Work instruction:
A faithful transcription of all the entries below is needed, without the pictures.

------ Supplied information

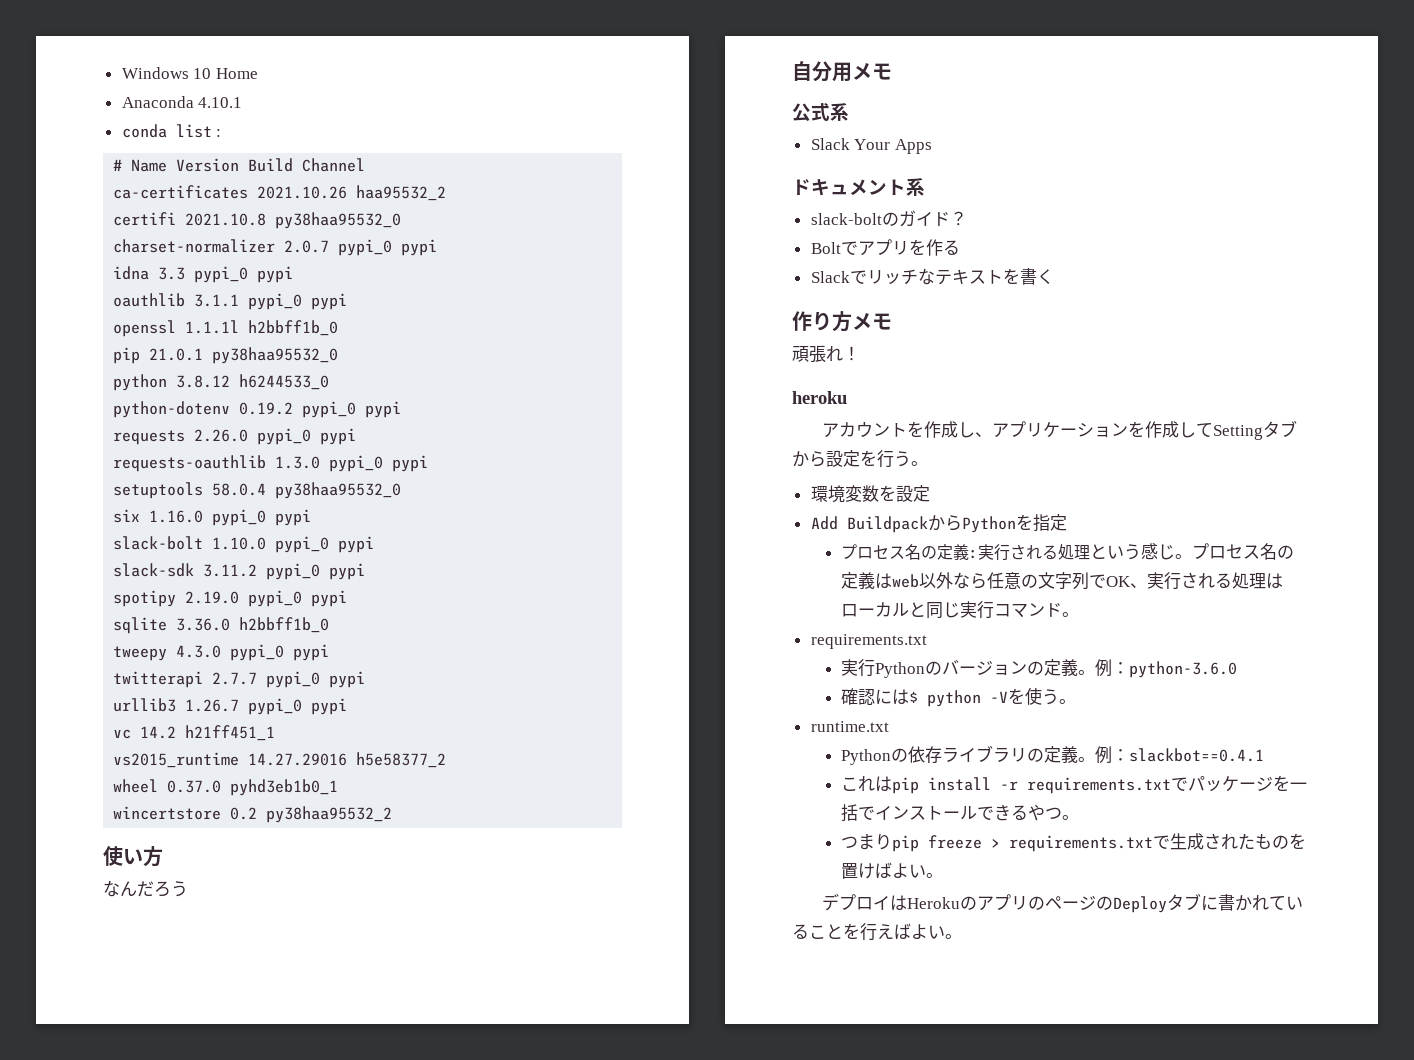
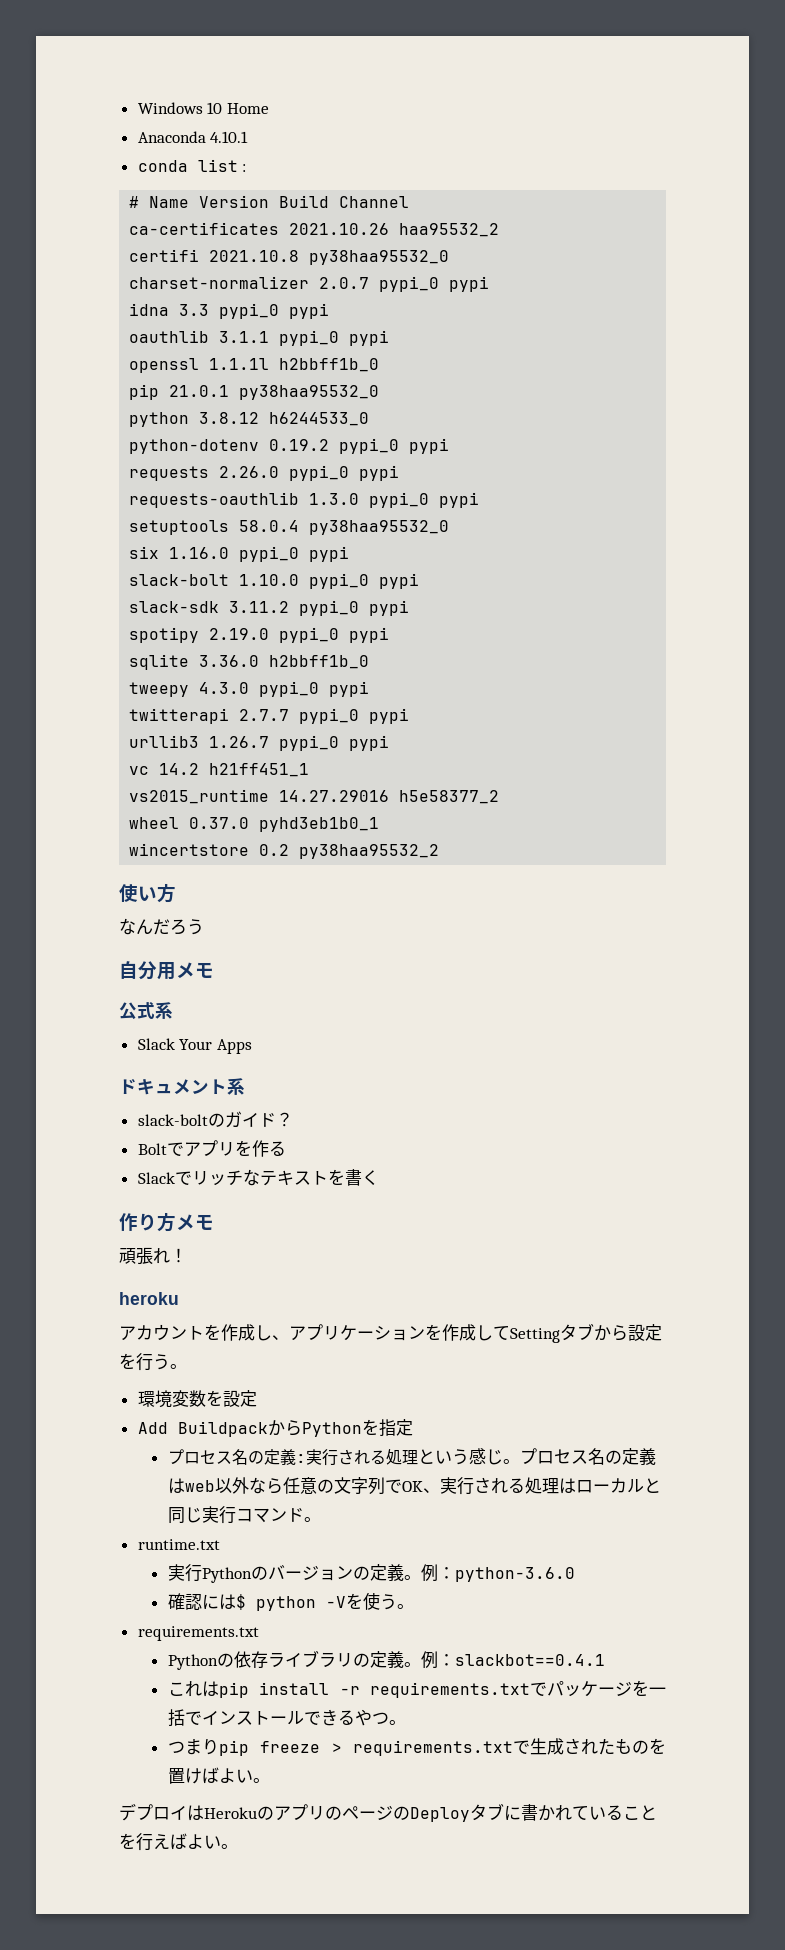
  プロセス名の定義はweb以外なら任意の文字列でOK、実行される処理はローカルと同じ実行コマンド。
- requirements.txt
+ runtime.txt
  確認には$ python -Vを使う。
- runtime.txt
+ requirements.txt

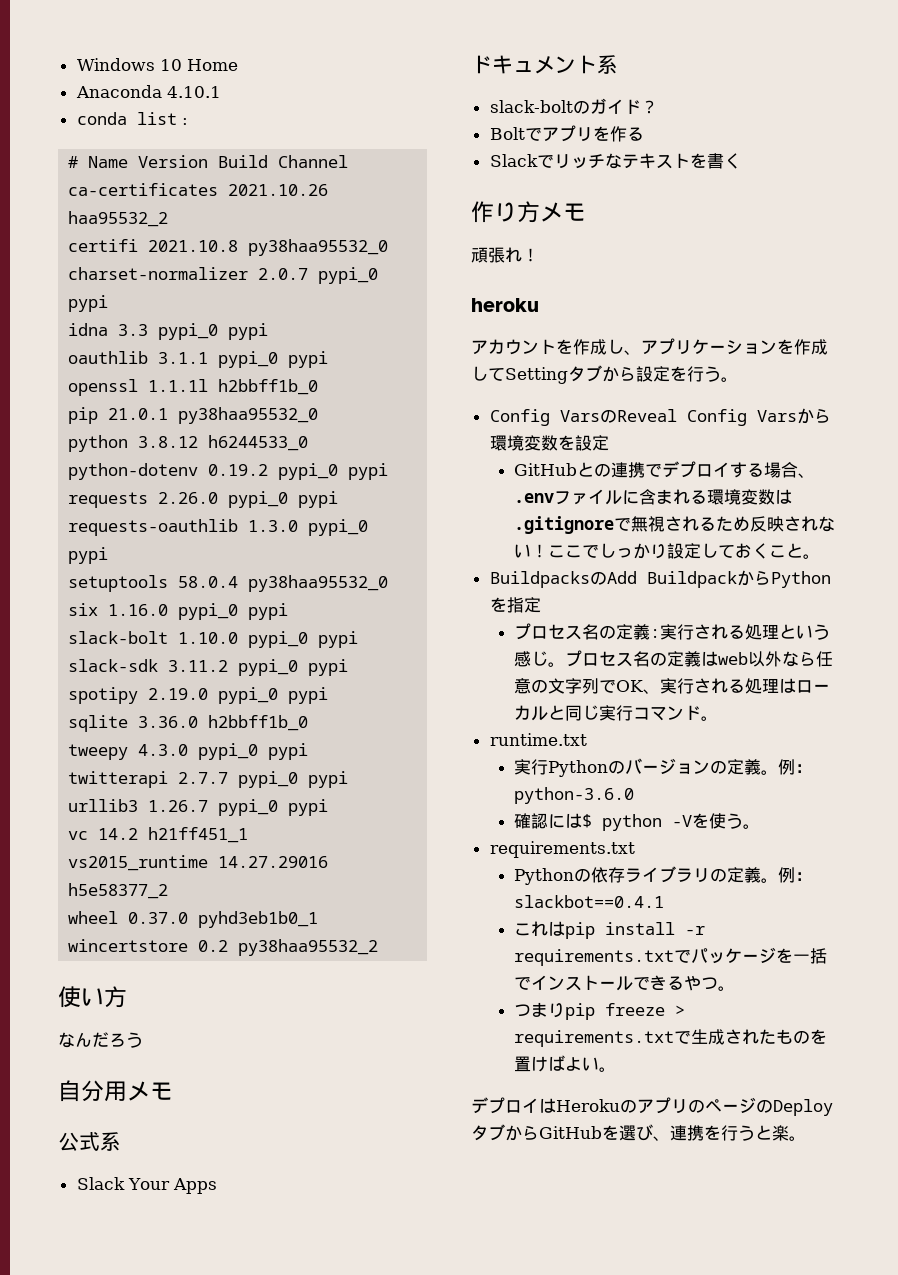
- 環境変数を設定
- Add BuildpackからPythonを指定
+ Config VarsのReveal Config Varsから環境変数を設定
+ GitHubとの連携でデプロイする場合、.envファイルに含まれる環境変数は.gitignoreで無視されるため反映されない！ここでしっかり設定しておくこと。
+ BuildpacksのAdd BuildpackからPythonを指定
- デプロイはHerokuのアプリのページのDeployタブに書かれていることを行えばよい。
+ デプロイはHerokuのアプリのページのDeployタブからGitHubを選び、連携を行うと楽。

------------

Response area:
  プロセス名の定義はweb以外なら任意の文字列でOK、実行される処理はローカルと同じ実行コマンド。
- requirements.txt
+ runtime.txt
  確認には$ python -Vを使う。
- runtime.txt
+ requirements.txt

- 環境変数を設定
- Add BuildpackからPythonを指定
+ Config VarsのReveal Config Varsから環境変数を設定
+ GitHubとの連携でデプロイする場合、.envファイルに含まれる環境変数は.gitignoreで無視されるため反映されない！ここでしっかり設定しておくこと。
+ BuildpacksのAdd BuildpackからPythonを指定
- デプロイはHerokuのアプリのページのDeployタブに書かれていることを行えばよい。
+ デプロイはHerokuのアプリのページのDeployタブからGitHubを選び、連携を行うと楽。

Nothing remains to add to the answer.